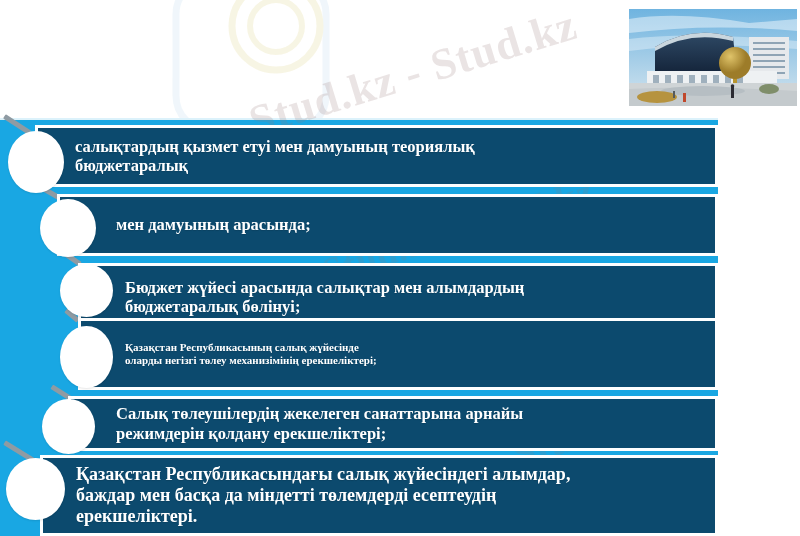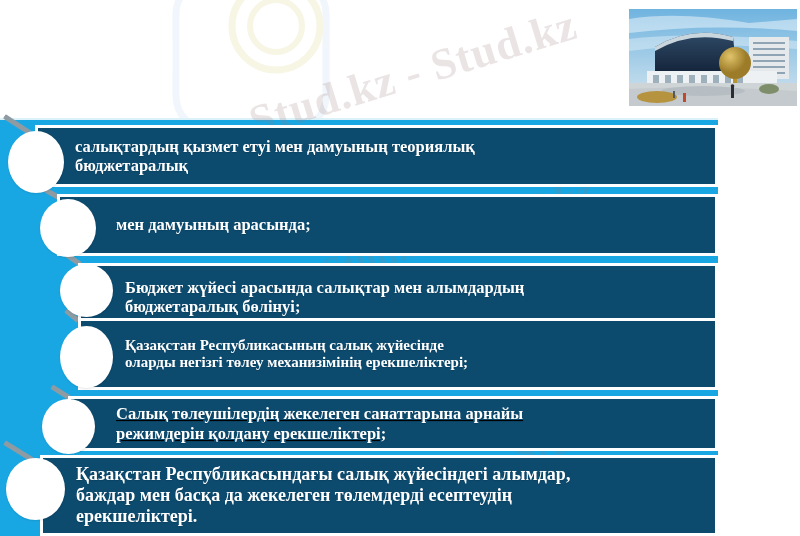--- a/index.html
+++ b/index.html
@@ -131,7 +131,7 @@
   #row-3 .row-text { padding-left: 44px; padding-right: 12px; font-size: 16.5px; }
 
   #row-4 { left: 78px;  top: 318px; width: 640px; height: 72px; }
-  #row-4 .row-text { padding-left: 44px; padding-right: 10px; font-size: 15px; }
+  #row-4 .row-text { padding-left: 44px; padding-right: 10px; font-size: 11px; }
 
   #row-5 { left: 68px;  top: 396px; width: 650px; height: 55px; text-decoration: underline; }
   #row-5 .row-text { padding-left: 45px; padding-right: 12px; font-size: 16.5px; }

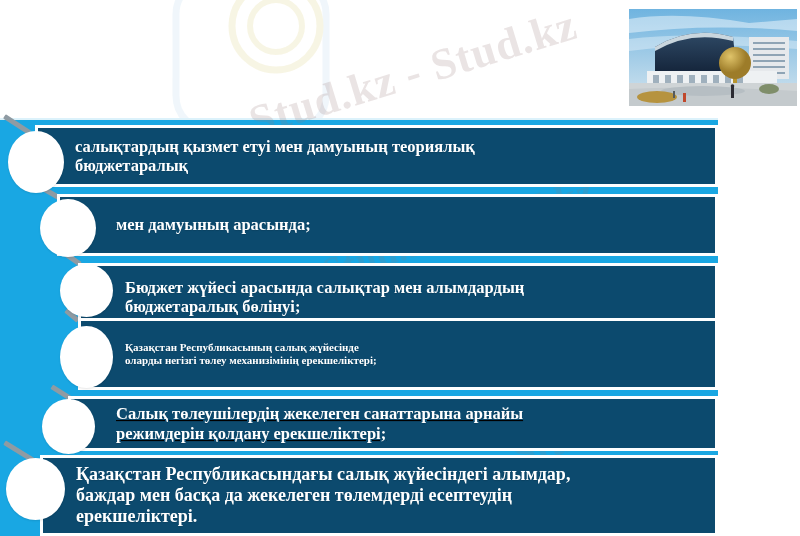--- a/index.html
+++ b/index.html
@@ -133,7 +133,7 @@
   #row-4 { left: 78px;  top: 318px; width: 640px; height: 72px; }
   #row-4 .row-text { padding-left: 44px; padding-right: 10px; font-size: 11px; }
 
-  #row-5 { left: 68px;  top: 396px; width: 650px; height: 55px; text-decoration: underline; }
+  #row-5 { left: 68px;  top: 396px; width: 650px; height: 55px; }
   #row-5 .row-text { padding-left: 45px; padding-right: 12px; font-size: 16.5px; }
 
   #row-6 { left: 40px;  top: 455px; width: 678px; height: 81px; }

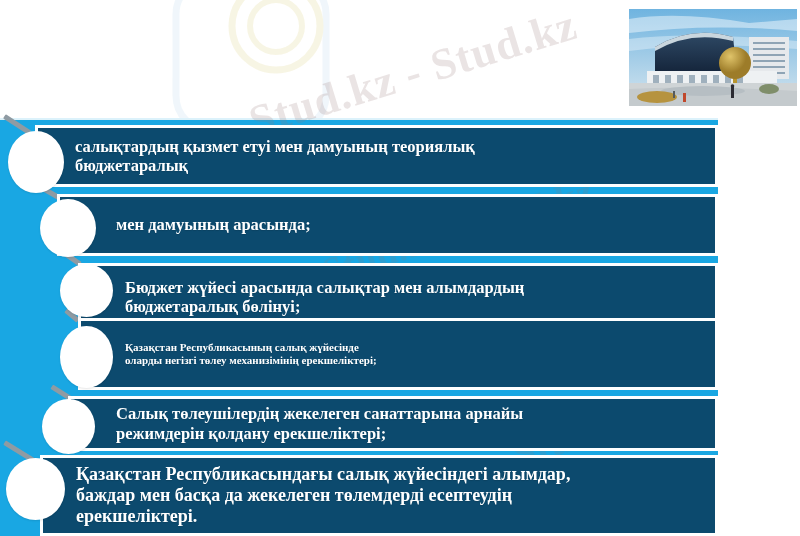--- a/index.html
+++ b/index.html
@@ -287,7 +287,7 @@
   <div class="row" id="row-6">
     <div class="row-text">
       <div>Қазақстан Республикасындағы салық жүйесіндегі алымдар,</div>
-      <div>баждар мен басқа да жекелеген төлемдерді есептеудің</div>
+      <div>баждар мен басқа да міндетті төлемдерді есептеудің</div>
       <div>ерекшеліктері.</div>
     </div>
   </div>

★ ★ ★ ★ ★ ★ ★

● **ASSIGNED TASK**: Find the lines in the material above that include the string "left", and state how many there are without any other text.

● **RESULT**: 12